TASK GOAL
Leave out the pictures and repeat exactly the lines from the one containing "html: none ->" through the final line of the listing below.

* * * * * * *

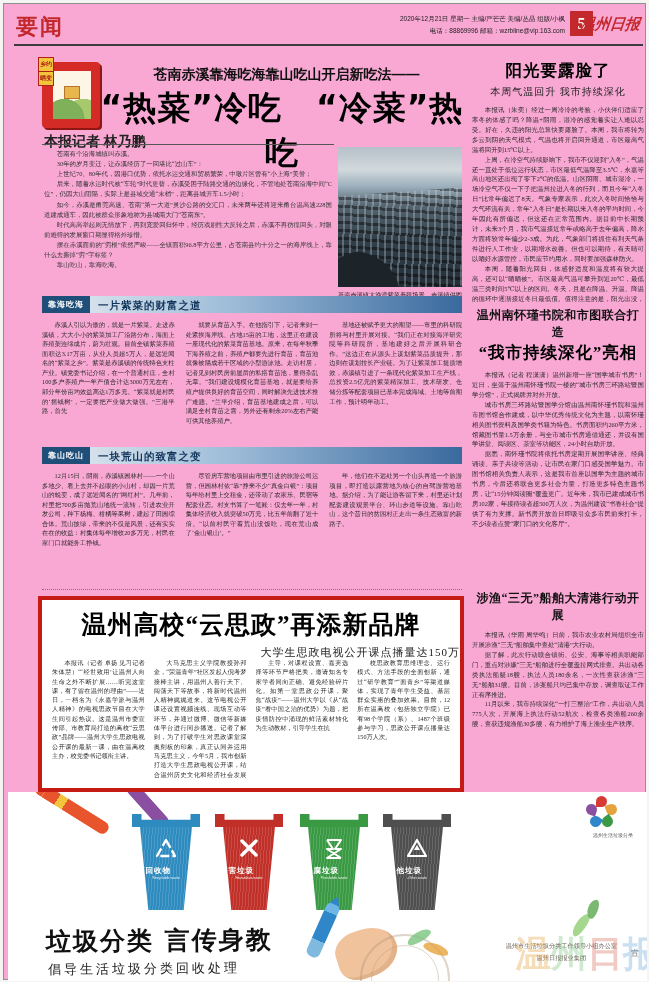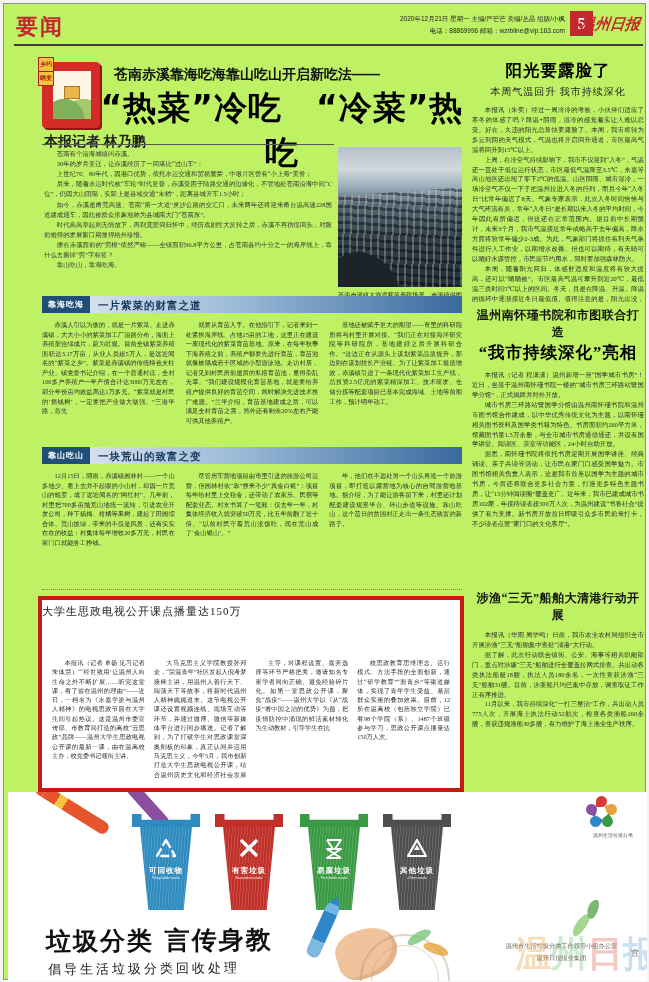"要闻" .sheet { background: #bef264 -> #f9a8d4 }
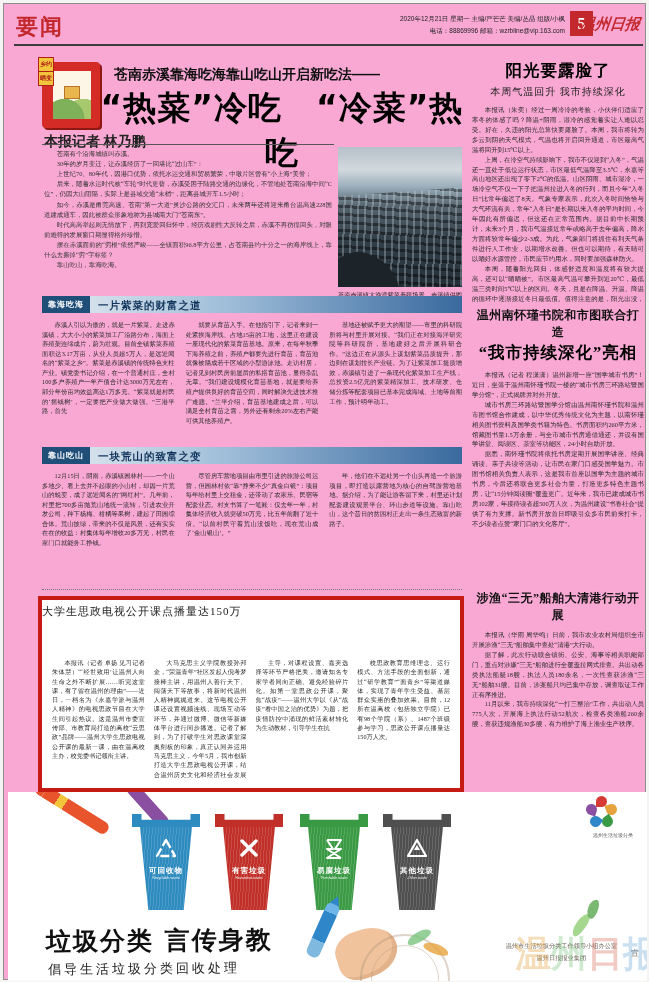"苍南赤溪靠海吃海靠山吃山开启新吃法——" .kicker { text-align: left -> center }
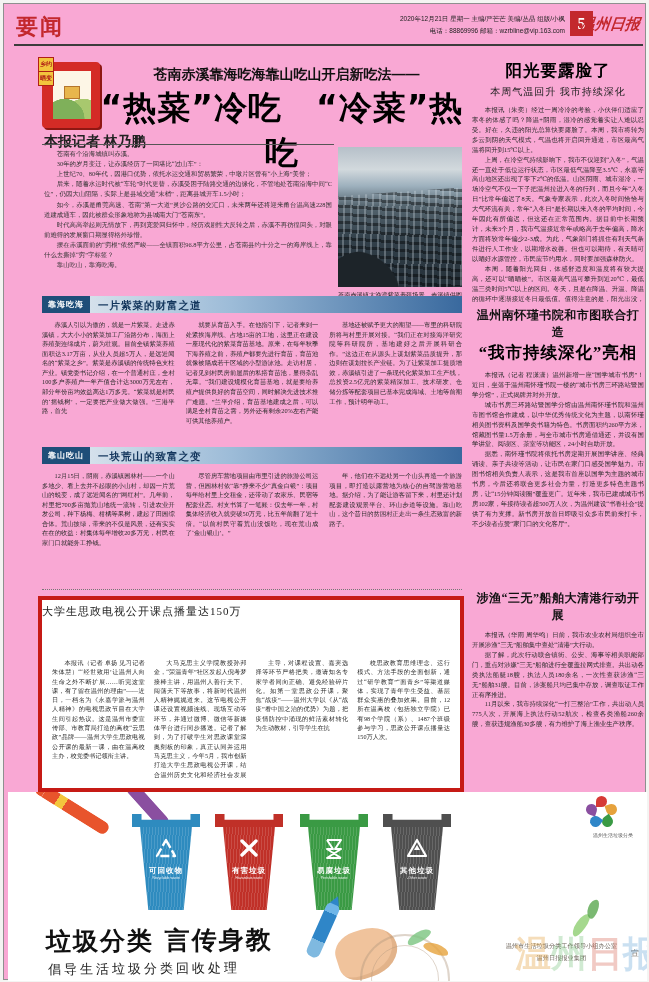"温州高校“云思政”再添新品牌" div.f-head { html: none -> <div>温州高校“云思政”再添新品牌</div> }
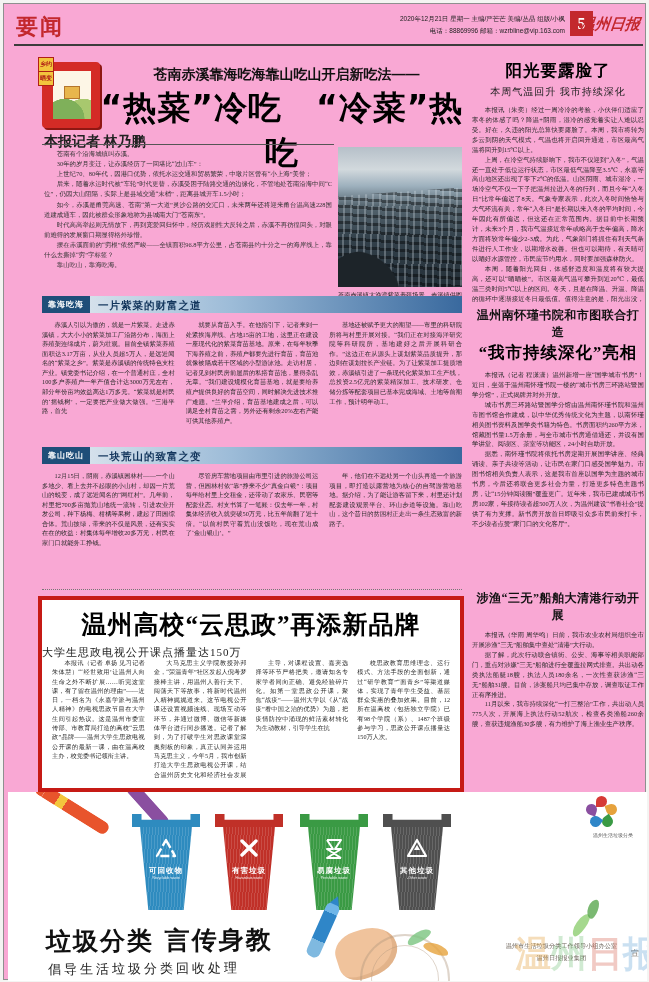"大学生思政电视公开课点播量达150万" .f-sub { text-align: left -> right }
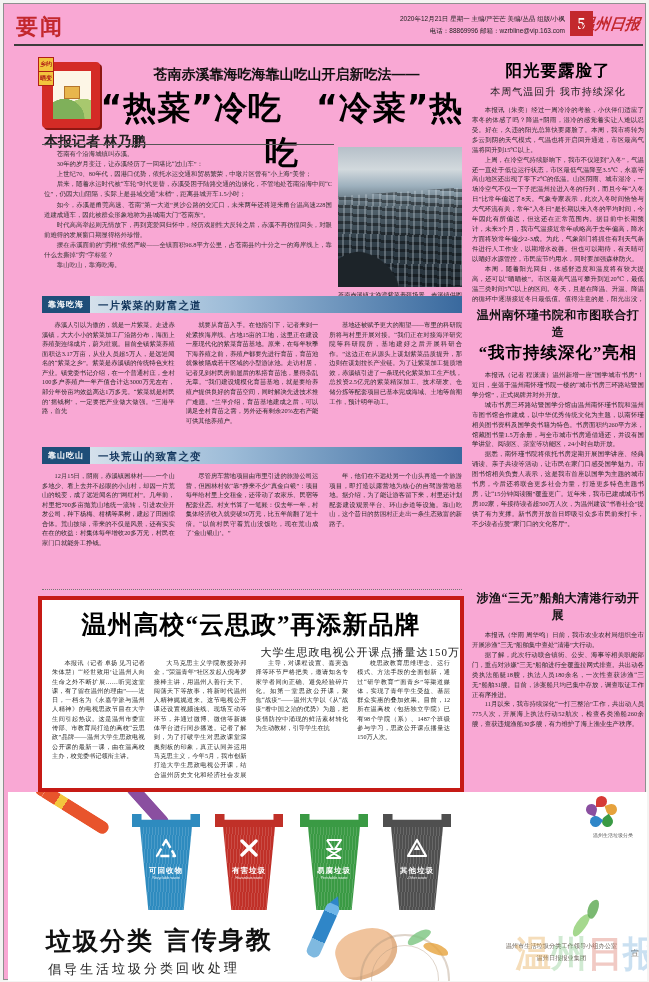"可回收物" .bin .cn { text-align: center -> none }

* * * * * * *

EXERCISE OUTPUT
"温州高校“云思政”再添新品牌" div.f-head { html: none -> <div>温州高校“云思政”再添新品牌</div> }
"大学生思政电视公开课点播量达150万" .f-sub { text-align: left -> right }
"可回收物" .bin .cn { text-align: center -> none }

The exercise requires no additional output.